Ist mein Hund in der privaten Haftpflicht mitversichert oder brauche ich eine spezielle Versicherung für Listenhunde?
Martin Markowsky
Juli 23, 2026


Hunde sind in der privaten Haftpflichtversicherung in Deutschland nicht mitversichert, für deinen Listenhund brauchst du deshalb eine eigene Hundehalterhaftpflicht. Manche Privattarife decken zahme Kleintiere wie Katzen oder Kaninchen mit ab, Hunde bleiben aber in nahezu jedem Tarif standardmäßig außen vor.
Warum deine Privathaftpflicht hier nicht greift
Die Privathaftpflicht sichert deine persönliche Haftung als Mensch ab. Schäden, die ein Hund Dritten zufügt, fallen unter die Tierhalterhaftung nach Paragraf 833 BGB und bilden ein eigenständiges Risiko.
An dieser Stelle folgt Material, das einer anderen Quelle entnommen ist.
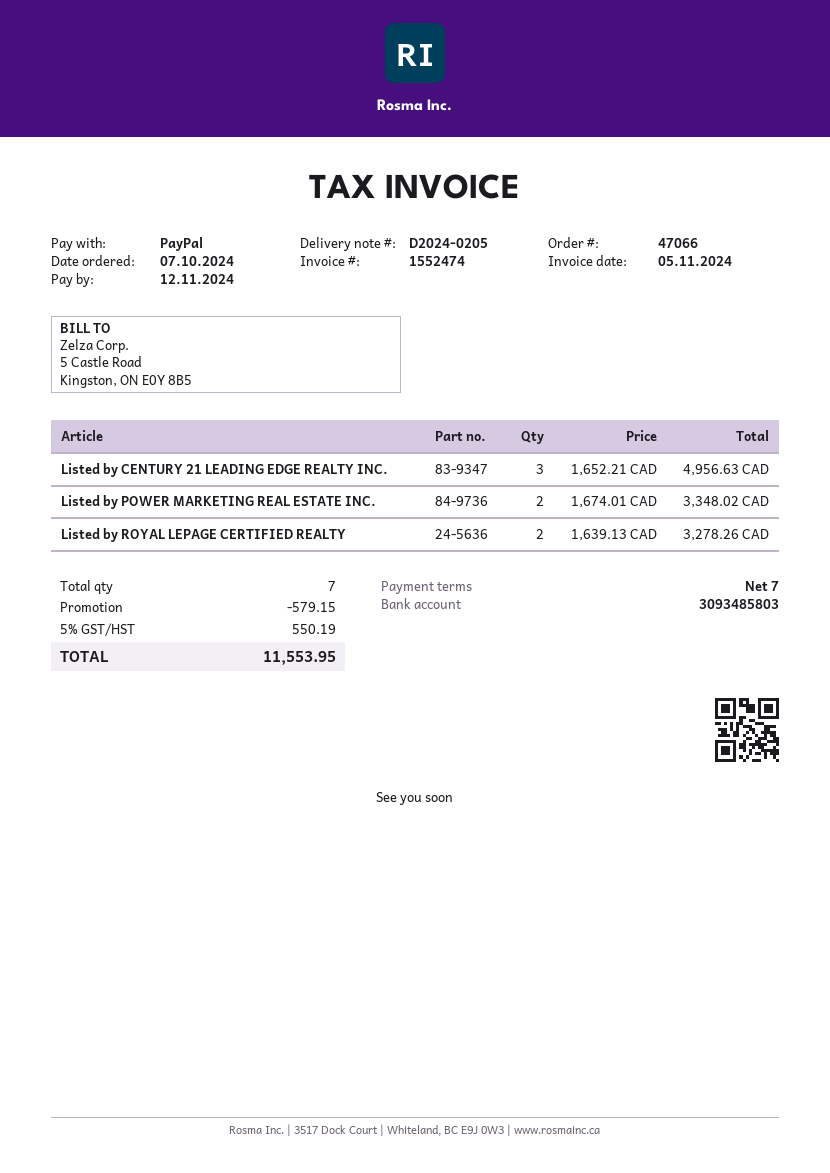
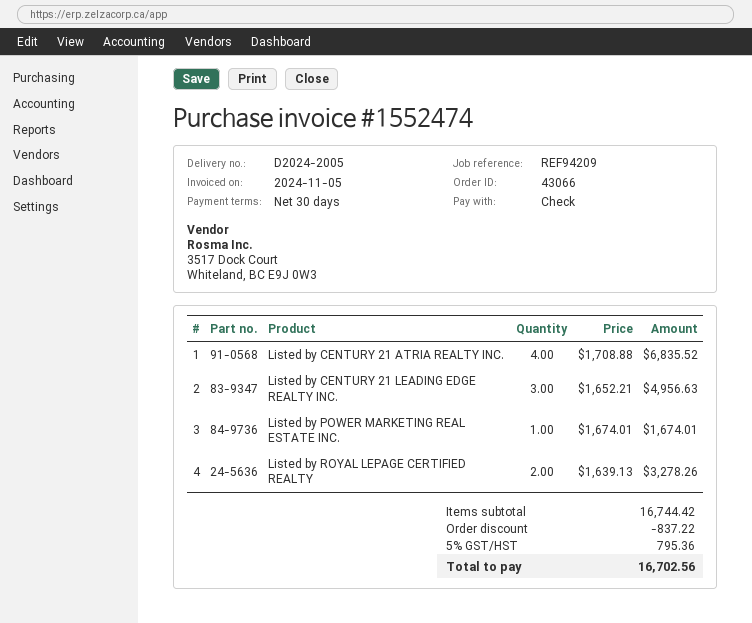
order number: 47066 -> 43066
delivery note number: D2024-0205 -> D2024-2005
payment terms: 7 days -> 30 days
payment method: PayPal -> cheque
Listed by POWER MARKETING REAL ESTATE INC.: 2 x 1674.01 = 3348.02 -> 1 x 1674.01 = 1674.01
Listed by CENTURY 21 ATRIA REALTY INC.: none -> 4 x 1708.88 = 6835.52
discount: 579.15 -> 837.22
tax: 5% = 550.19 -> 5% = 795.36
total: 11553.95 -> 16702.56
Bei Listenhunden verschärfen drei Punkte die Lage:
- Versicherer stufen gelistete Rassen als erhöhtes Risiko ein und nehmen sie in Privattarife praktisch nie auf
- Fast alle Bundesländer schreiben für Listenhunde eine eigenständige Hundehalterhaftpflicht gesetzlich vor
- Selbst eine theoretische Hundeklausel im Privattarif müsste deine konkrete Rasse ausdrücklich einschließen
Verlässt du dich allein auf die Privathaftpflicht, klafft im Schadensfall eine vollständige Deckungslücke. Der Blick in die Bedingungen zählt hier mehr als die Hoffnung, irgendetwas sei schon abgedeckt. Du ermittelst mit wenigen Angaben im Angebotsrechner, welche Tarife deine Rasse ausdrücklich annehmen und was sie für dein Bundesland kosten.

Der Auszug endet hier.